▶ _INSTRUCTIONS FOR THE TASK_: The records below are to be output exactly, except for their pictures.

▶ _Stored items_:
=== Section Start ===

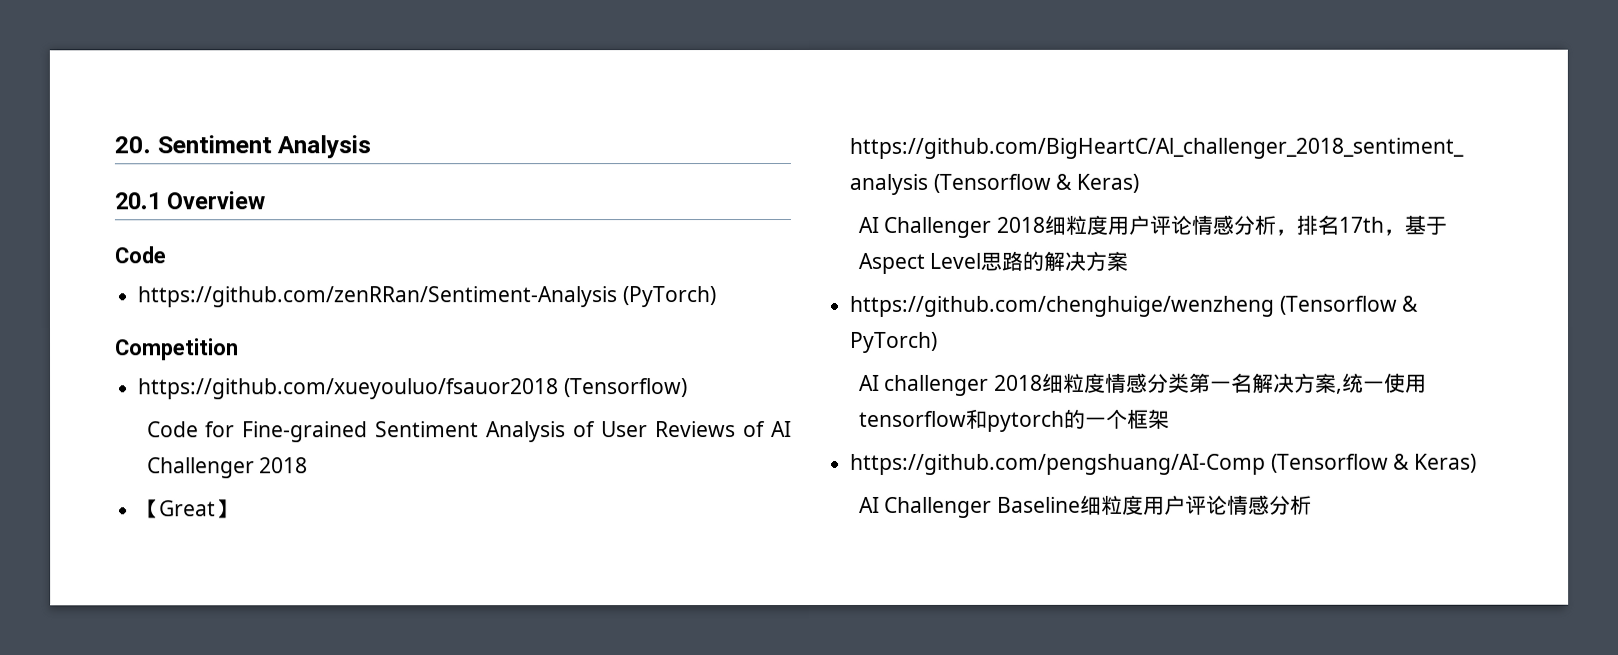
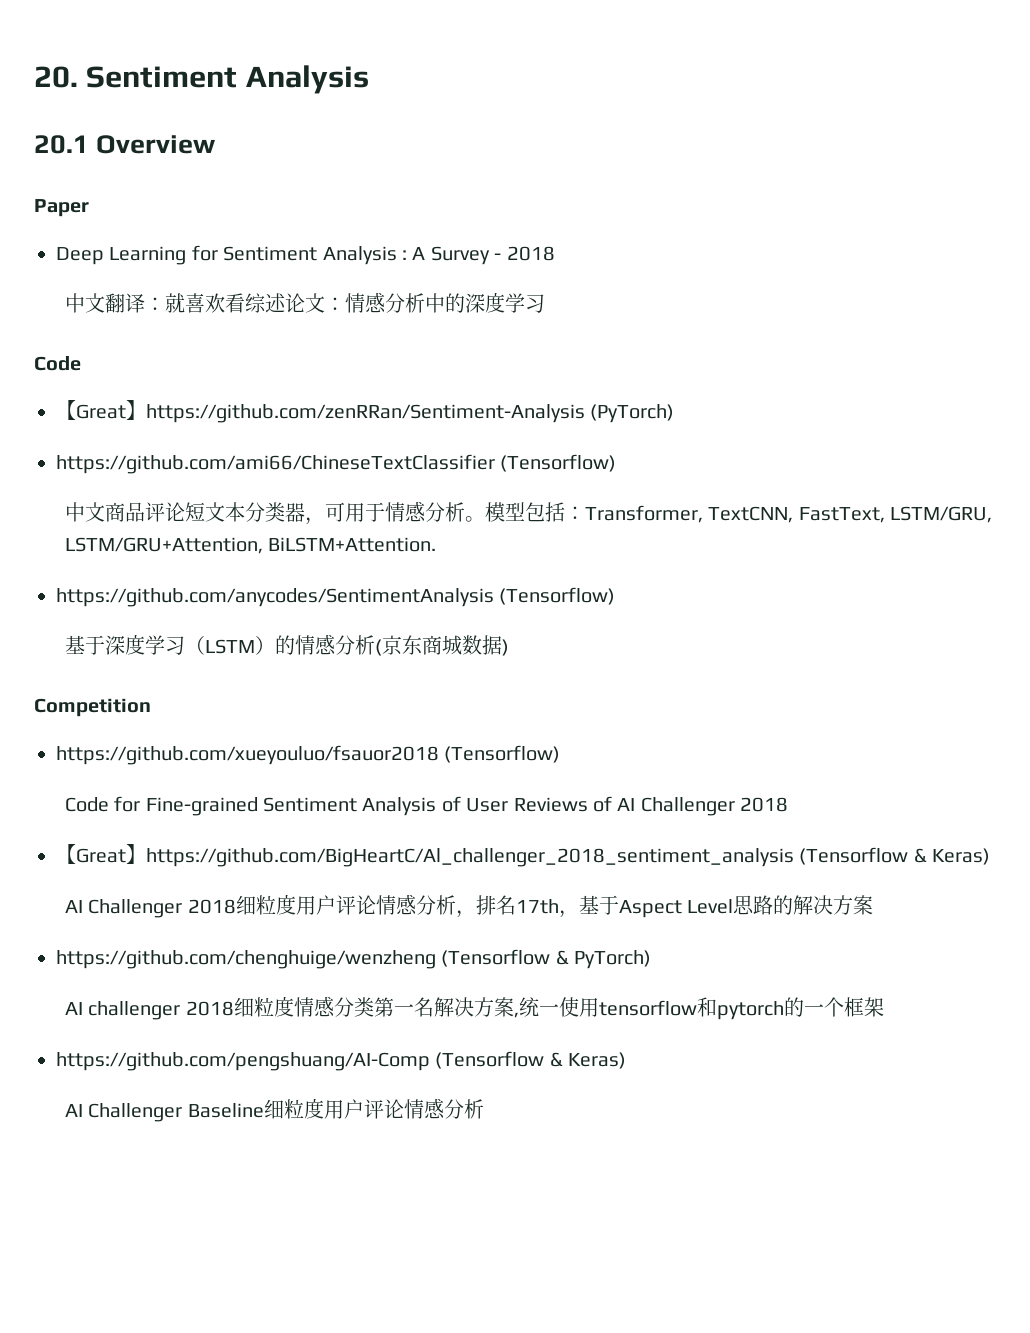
+ Paper
+ Deep Learning for Sentiment Analysis : A Survey - 2018
+ 中文翻译：就喜欢看综述论文：情感分析中的深度学习
- https://github.com/zenRRan/Sentiment-Analysis (PyTorch)
+ 【Great】https://github.com/zenRRan/Sentiment-Analysis (PyTorch)
+ https://github.com/ami66/ChineseTextClassifier (Tensorflow)
+ 中文商品评论短文本分类器，可用于情感分析。模型包括：Transformer, TextCNN, FastText, LSTM/GRU, LSTM/GRU+Attention, BiLSTM+Attention.
+ https://github.com/anycodes/SentimentAnalysis (Tensorflow)
+ 基于深度学习（LSTM）的情感分析(京东商城数据)

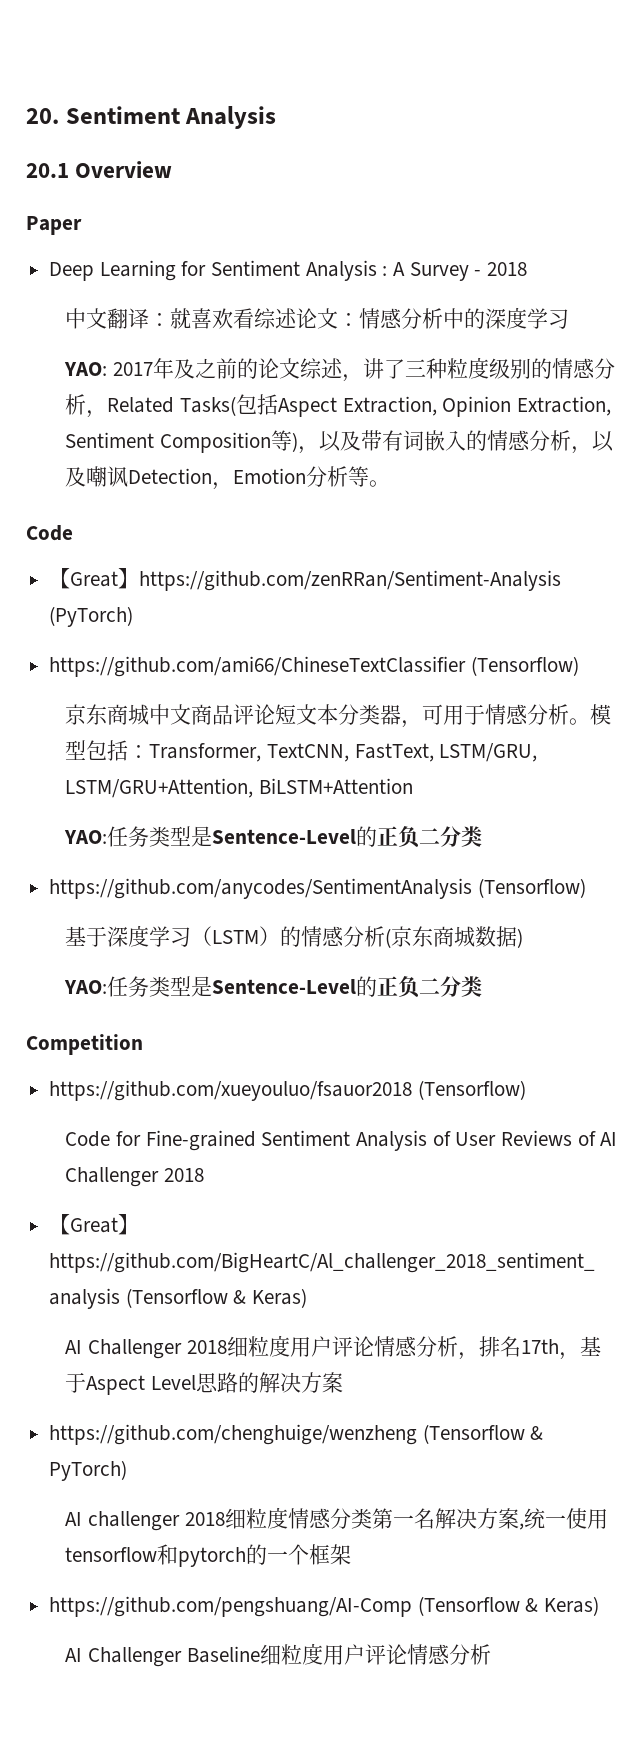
+ YAO: 2017年及之前的论文综述，讲了三种粒度级别的情感分析，Related Tasks(包括Aspect Extraction, Opinion Extraction, Sentiment Composition等)，以及带有词嵌入的情感分析，以及嘲讽Detection，Emotion分析等。
- 中文商品评论短文本分类器，可用于情感分析。
+ 京东商城中文商品评论短文本分类器，可用于情感分析。
- 模型包括：Transformer, TextCNN, FastText, LSTM/GRU, LSTM/GRU+Attention, BiLSTM+Attention.
+ 模型包括：Transformer, TextCNN, FastText, LSTM/GRU, LSTM/GRU+Attention, BiLSTM+Attention
+ YAO:任务类型是Sentence-Level的正负二分类
  基于深度学习（LSTM）的情感分析(京东商城数据)
+ YAO:任务类型是Sentence-Level的正负二分类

=== Section End ===

▶ _WORKED SOLUTION_:
+ Paper
+ Deep Learning for Sentiment Analysis : A Survey - 2018
+ 中文翻译：就喜欢看综述论文：情感分析中的深度学习
- https://github.com/zenRRan/Sentiment-Analysis (PyTorch)
+ 【Great】https://github.com/zenRRan/Sentiment-Analysis (PyTorch)
+ https://github.com/ami66/ChineseTextClassifier (Tensorflow)
+ 中文商品评论短文本分类器，可用于情感分析。模型包括：Transformer, TextCNN, FastText, LSTM/GRU, LSTM/GRU+Attention, BiLSTM+Attention.
+ https://github.com/anycodes/SentimentAnalysis (Tensorflow)
+ 基于深度学习（LSTM）的情感分析(京东商城数据)

+ YAO: 2017年及之前的论文综述，讲了三种粒度级别的情感分析，Related Tasks(包括Aspect Extraction, Opinion Extraction, Sentiment Composition等)，以及带有词嵌入的情感分析，以及嘲讽Detection，Emotion分析等。
- 中文商品评论短文本分类器，可用于情感分析。
+ 京东商城中文商品评论短文本分类器，可用于情感分析。
- 模型包括：Transformer, TextCNN, FastText, LSTM/GRU, LSTM/GRU+Attention, BiLSTM+Attention.
+ 模型包括：Transformer, TextCNN, FastText, LSTM/GRU, LSTM/GRU+Attention, BiLSTM+Attention
+ YAO:任务类型是Sentence-Level的正负二分类
  基于深度学习（LSTM）的情感分析(京东商城数据)
+ YAO:任务类型是Sentence-Level的正负二分类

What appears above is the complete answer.